De rechtbank zal de overige vormen van verplichte zorg (medicatie en toezicht) toewijzen voor de verzochte duur, omdat de (dosering van de) medicatie en de effecten daarvan onderwerp van discussie zijn geweest tussen betrokkene en de arts en betrokkene ook ontkent dat er sprake is van een bipolaire-stemmingsstoornis. Betrokkene geeft blijk van onvoldoende ziektebesef en ziekte-inzicht, met het risico dat hij onvoldoende gemotiveerd is tot behandeling van de stoornis. De ambulante hulpverlening moet nog worden ingericht en opgestart en dat vergt enige tijd. Deze vormen van verplichte zorg vormen voor betrokkene een steun in de rug en het gaat daarbij om de toepassing van minder verstrekkende vormen van verplichte zorg in een ambulante setting. Het moeten verlenen van verplichte zorg creëert voor betrokkene ook de randvoorwaarden om weer succesvol aan het maatschappelijke leven deel te kunnen nemen.
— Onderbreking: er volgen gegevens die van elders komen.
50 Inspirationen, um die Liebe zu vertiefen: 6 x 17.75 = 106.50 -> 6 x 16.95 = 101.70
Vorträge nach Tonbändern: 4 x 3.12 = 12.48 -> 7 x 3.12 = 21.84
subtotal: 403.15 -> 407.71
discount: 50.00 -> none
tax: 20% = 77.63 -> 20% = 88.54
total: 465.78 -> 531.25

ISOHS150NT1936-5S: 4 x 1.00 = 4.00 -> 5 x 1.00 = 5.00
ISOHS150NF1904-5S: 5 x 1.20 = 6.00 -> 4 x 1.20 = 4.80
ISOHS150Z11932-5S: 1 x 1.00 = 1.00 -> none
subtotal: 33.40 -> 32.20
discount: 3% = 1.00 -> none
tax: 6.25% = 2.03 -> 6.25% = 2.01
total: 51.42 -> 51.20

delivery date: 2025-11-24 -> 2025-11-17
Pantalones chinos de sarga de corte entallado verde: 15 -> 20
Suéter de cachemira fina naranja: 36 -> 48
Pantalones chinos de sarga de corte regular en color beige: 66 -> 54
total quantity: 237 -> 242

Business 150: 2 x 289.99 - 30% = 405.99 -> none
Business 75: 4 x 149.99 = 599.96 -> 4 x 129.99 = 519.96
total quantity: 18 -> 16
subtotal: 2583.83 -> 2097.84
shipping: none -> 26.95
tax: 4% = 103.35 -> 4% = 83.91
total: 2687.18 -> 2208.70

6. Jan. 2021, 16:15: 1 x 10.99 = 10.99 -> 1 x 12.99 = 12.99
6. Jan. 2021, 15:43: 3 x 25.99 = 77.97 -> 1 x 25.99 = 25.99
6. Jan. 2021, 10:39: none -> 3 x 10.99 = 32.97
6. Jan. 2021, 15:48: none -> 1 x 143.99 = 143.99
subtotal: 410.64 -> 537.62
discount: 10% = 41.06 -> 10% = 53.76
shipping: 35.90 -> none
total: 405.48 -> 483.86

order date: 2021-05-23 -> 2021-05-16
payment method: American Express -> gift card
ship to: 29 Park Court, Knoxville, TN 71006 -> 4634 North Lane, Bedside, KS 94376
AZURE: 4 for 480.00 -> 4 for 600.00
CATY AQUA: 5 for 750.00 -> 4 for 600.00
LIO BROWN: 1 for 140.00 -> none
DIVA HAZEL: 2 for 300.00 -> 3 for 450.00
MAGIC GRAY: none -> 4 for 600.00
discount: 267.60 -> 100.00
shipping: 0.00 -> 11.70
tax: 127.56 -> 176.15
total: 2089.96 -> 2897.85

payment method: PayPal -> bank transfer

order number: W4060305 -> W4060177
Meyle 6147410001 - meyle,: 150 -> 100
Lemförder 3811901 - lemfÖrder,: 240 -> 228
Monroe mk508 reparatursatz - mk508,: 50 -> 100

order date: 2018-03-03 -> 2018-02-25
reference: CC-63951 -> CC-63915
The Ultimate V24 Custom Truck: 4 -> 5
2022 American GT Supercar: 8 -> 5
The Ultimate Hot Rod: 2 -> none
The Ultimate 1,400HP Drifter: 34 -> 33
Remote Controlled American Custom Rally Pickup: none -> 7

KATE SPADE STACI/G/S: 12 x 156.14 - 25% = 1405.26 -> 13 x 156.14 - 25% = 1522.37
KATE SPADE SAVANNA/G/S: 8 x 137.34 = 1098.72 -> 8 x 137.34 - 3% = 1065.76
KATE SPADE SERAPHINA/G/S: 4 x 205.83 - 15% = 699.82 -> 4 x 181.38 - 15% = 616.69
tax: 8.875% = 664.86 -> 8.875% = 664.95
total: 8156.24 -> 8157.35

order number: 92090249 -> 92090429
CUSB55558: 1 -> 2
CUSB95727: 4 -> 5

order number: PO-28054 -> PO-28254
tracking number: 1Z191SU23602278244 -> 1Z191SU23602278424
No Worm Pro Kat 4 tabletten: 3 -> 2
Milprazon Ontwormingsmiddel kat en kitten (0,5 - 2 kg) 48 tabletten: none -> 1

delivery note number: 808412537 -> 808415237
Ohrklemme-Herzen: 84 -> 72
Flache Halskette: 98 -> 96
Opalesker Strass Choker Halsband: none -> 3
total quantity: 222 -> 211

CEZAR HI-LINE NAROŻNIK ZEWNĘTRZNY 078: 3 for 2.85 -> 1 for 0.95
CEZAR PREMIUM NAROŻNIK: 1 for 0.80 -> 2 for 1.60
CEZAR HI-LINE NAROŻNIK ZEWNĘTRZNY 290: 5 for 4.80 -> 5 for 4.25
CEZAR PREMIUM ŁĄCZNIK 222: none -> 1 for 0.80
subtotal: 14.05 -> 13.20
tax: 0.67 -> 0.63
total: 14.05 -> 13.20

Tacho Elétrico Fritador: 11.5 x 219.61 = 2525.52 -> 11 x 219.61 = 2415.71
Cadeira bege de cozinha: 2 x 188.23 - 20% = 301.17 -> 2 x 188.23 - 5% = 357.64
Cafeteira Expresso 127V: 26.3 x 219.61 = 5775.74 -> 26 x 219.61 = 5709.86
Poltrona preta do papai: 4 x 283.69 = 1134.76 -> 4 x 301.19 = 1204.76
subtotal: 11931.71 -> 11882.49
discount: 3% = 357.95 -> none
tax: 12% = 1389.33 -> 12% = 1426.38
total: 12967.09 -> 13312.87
De verplichte zorg acht de rechtbank aldus doelmatig en effectief in verhouding tot het ermee te bereiken doel: het wegnemen van het aanzienlijk risico op ernstig nadeel.
2.6
Gelet op het voorgaande is voldaan aan de criteria voor en doelen van verplichte zorg als bedoeld in de Wvggz. De zorgmachtiging zal worden verleend voor de (verzochte) duur van 26 weken, en geldt aldus
tot en met 5 augustus 2020, met dien verstande dat de vormen van verplichte zorg beperken van de bewegingsvrijheid en opnemen in een accommodatie worden beperkt tot twee weken en dus
tot en met 19 februari 2020.

3.Beslissing

De rechtbank:
verleent een zorgmachtiging ten aanzien van [betrokkene] , geboren op [geboortedatum] 1965 te [geboorteplaats] , en bepaalt dat deze machtiging geldt voor de duur van 26 weken, te weten tot en met 5 augustus 2020,
met dien verstande dat bij wijze van verplichte zorg de volgende maatregelen kunnen worden getroffen:
- het toedienen van medicatie voor de duur van 26 weken;
- het beperken van de bewegingsvrijheid voor de duur van 2 weken;
- het uitoefenen van toezicht op betrokkene voor de duur van 26 weken;
- het opnemen in een accommodatie voor de duur van 2 weken;
wijst af het meer of anders verzochte.
Deze beschikking is op 5 februari 2020 mondeling gegeven door mr. P.K. Nihot, rechter en in het openbaar uitgesproken in tegenwoordigheid van de griffier, en schriftelijk uitgewerkt en ondertekend op
Tegen deze beschikking staat het rechtsmiddel van cassatie open.